Утром, лишь рассвело, Димитрий ушёл, никому не сказавшись. Никто, кроме него самого и Богдана, не ведал про задуманный хитрый план, и оттого немного тяжело было на душе юноши, будто подлость какую он совершал, хотя и известно было ему, что ничего плохого для него в таком обмане нет. Всю дорогу до главного терема он придумывал, что скажет великому князю, как с ним разговаривать будет и как держать себя при нём. Если к Всеславу Димитрий привык, и обратиться к нему для него не составляло никакого труда, то Изяслава он заранее побаивался, помня, что может тот сделать с неугодными ему. У самых ворот княжеского двора юноша был задержан стражниками с тем объяснением, что одного его в покои князя Киевского не пустят.
За те несколько минут, пока шли они, Димитрий успел придумать множество разных вариантов неудачного исхода и, когда пред ним открывались тяжёлые дубовые двери, расписанные витиеватым золотисто-алым узором, его сердце от волнения билось так, как никогда ранее, разве что как в тот день, когда он впервые осмелился сказать о своей любви Светланке.
Иноземец
Князь Изяслав Ярославич, в лицо которого Димитрий никогда не видал ранее, сидел за широким столом напротив высокого окна и что-то выводил пером на пергаменте.
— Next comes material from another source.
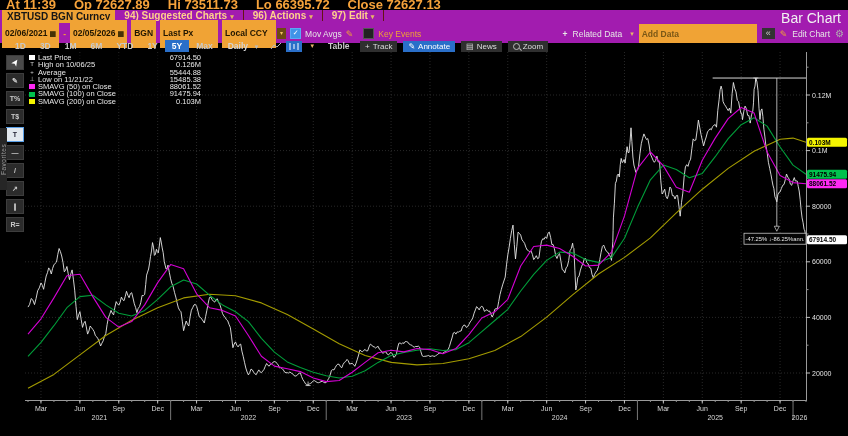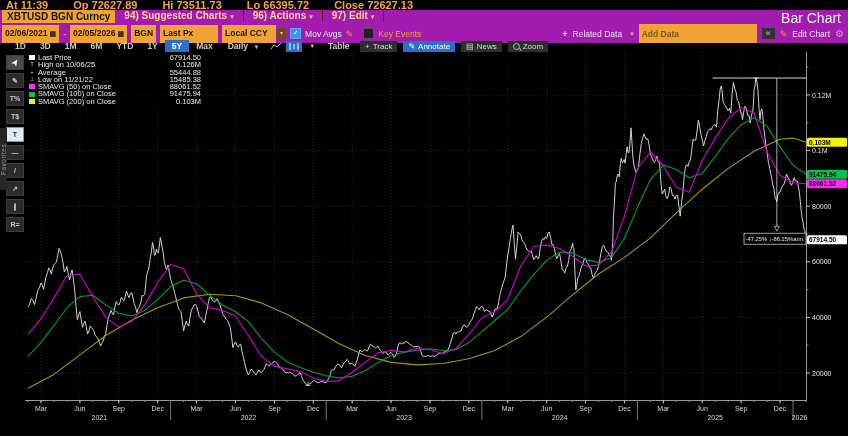"At 11:39" #top-stats { font-size: 11px -> 13px; gap: 25px -> 18px }
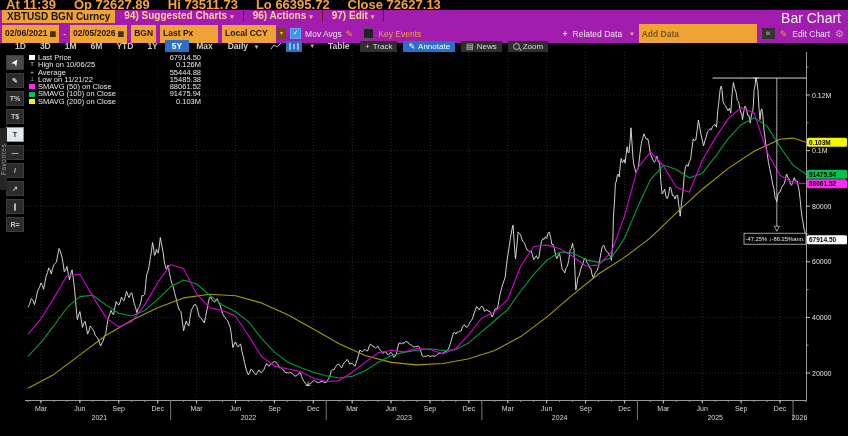"02/06/2021" .obox { height: 18px -> 28px }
Уголки лежащего перед ним листа постоянно заворачивались, и Изяслав, без того по натуре своей нетерпеливый, шёпотом ругался, одной рукою придерживая мешающий ему край. Окна были раскрыты нараспашку, в горнице гулял ветер, и Димитрий почувствовал, что едва не дрожит от холода. Слуги князя, согнувшись в низком поклоне, удалились к дверям, и юноша остался наедине с правителем стольного города, о котором не раз слышал нелестные высказывания.